Common timing mistakes to fix
- Backpedalling in a straight line: turn side-on first, then move. This keeps balance and protects the contact point.
- Waiting under the ball: create space early. Standing directly below the lob makes the swing cramped.
- Hitting too hard: power hides timing problems in practice and creates errors in matches.
- Dropping the racket: keep the racket prepared high so the swing is shorter and calmer.
- Forgetting to recover: the bandeja is not finished until you are moving forwards again.
If you keep losing the net after overheads, it can help to book a short coached session and ask specifically for feedback on your preparation and contact point. The LTA Find a Coach tool for booking padel lessons can be a sensible next step if you want a qualified pair of eyes on the movement.
How to make the feeds harder without breaking the drill
Only increase difficulty when the hitter can control at least 6 out of 10 feeds. Change one variable at a time. If you make the feed higher, deeper and faster all at once, you will not know what caused the mistake.
- Add height: make the lob climb a little more so the hitter must judge the drop.
- Add depth: feed closer to the back glass, but keep enough space for a clean swing.
- Add direction: alternate slightly left and right so the hitter adjusts their feet.
- Add a target: ask for cross-court depth, then later aim towards the side wall or back corner.
- Add a live follow-up: after the bandeja, play one extra ball so recovery becomes meaningful.
When the feed reaches the back glass, the bandeja starts to connect with defensive skills too. If that part of the court still feels rushed, spend time on simple back glass shot drills so you are not trying to learn every recovery movement at once.
A simple 20-minute practice plan
Here is an easy structure for two beginners sharing one court. Keep the pace relaxed and swap roles often so the feeder stays accurate.
- Minutes 1 to 4: split-step and freeze, 8 feeds each.
- Minutes 5 to 8: catch the ball in the contact zone, 8 feeds each.
- Minutes 9 to 14: controlled bandeja to a deep cross-court target, 10 feeds each.
- Minutes 15 to 18: add one recovery step before the feed, 6 feeds each.
- Minutes 19 to 20: each player names one timing cue that helped most.
Good cues are short. Try “turn early”, “racket up”, “contact in front” or “recover forwards”. Pick one cue per set rather than thinking about five things at once.
FAQ
How often should beginners do bandeja timing drills?
Once or twice a week is enough for most beginners, especially if the sets are short and focussed. Ten clean minutes before a friendly match can be more useful than a long, tired basket session.

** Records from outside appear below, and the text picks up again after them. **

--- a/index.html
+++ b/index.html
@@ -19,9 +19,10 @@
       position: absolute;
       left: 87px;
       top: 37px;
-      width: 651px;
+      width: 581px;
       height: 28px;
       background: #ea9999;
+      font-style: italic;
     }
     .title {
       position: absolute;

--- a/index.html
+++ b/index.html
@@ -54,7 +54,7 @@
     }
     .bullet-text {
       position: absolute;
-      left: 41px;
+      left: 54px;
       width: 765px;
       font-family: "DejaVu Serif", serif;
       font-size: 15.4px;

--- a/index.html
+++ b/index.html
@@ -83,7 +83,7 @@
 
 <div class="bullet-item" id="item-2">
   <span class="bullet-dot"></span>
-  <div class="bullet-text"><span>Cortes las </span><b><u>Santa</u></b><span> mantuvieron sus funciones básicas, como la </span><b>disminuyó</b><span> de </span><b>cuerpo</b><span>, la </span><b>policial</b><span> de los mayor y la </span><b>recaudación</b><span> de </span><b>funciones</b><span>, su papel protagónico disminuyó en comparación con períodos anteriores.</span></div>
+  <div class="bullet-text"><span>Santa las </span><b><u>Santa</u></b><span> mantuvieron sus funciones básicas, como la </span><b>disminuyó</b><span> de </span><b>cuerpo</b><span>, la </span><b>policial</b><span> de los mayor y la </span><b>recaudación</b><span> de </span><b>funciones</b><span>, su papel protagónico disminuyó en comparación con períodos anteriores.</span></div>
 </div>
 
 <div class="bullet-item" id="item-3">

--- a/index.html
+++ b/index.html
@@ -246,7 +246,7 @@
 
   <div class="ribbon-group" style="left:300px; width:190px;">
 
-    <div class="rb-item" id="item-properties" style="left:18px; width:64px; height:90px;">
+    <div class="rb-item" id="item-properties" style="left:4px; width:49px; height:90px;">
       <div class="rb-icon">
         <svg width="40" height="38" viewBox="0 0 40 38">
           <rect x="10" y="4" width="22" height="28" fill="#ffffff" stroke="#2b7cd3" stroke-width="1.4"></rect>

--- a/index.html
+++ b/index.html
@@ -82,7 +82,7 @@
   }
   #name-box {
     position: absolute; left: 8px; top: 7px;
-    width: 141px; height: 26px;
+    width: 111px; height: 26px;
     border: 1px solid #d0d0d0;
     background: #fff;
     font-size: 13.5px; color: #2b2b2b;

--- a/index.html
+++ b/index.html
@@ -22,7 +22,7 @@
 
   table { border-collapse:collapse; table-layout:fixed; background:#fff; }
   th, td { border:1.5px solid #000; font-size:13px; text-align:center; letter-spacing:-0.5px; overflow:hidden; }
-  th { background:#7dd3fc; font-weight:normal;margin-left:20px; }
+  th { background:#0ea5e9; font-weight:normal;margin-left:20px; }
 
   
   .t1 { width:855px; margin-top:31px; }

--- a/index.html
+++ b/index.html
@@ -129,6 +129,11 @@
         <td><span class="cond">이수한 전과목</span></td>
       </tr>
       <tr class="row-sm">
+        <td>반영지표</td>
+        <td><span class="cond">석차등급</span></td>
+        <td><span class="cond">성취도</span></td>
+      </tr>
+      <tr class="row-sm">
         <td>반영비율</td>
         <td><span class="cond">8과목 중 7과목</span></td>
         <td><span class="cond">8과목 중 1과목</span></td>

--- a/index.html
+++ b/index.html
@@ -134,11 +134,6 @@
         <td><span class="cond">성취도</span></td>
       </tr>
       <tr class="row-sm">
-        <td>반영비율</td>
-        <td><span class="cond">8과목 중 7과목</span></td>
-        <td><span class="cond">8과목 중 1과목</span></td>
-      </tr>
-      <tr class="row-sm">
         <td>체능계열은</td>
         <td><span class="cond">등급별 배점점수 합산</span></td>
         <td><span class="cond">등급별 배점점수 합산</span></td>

Should I practise bandeja feeds before I can smash?
Yes. The bandeja is usually more useful for beginners than a smash because it helps you keep court position. You can learn both, but the bandeja should feel controlled before you chase power.
Where should the ball land during beginner feed drills?
Aim deep cross-court with medium pace. Do not worry about perfect corners at first. A safe, repeatable ball that gives you time to recover is the right early target.
What if I keep hitting the bandeja into the net?
You may be contacting too low, swinging down too sharply, or rushing the preparation. Slow the feed, prepare the racket earlier, and guide the ball forwards rather than chopping at it.
Can I practise this alone?
You can shadow the movement alone, but timing improves faster with a feeder because you need to read a real ball. If you are solo, rehearse the split step, shoulder turn and recovery steps without hitting.
Main lessons
The bandeja becomes much easier when the feed is simple and the goal is clear. Start by learning when to split, how early to turn, and where the contact should happen. Then add the swing, the target and the recovery steps one layer at a time.
For beginner padel players, the most useful bandeja is not the hardest one. It is the one you can repeat under pressure, send deep with control, and use to hold the net in your next club game.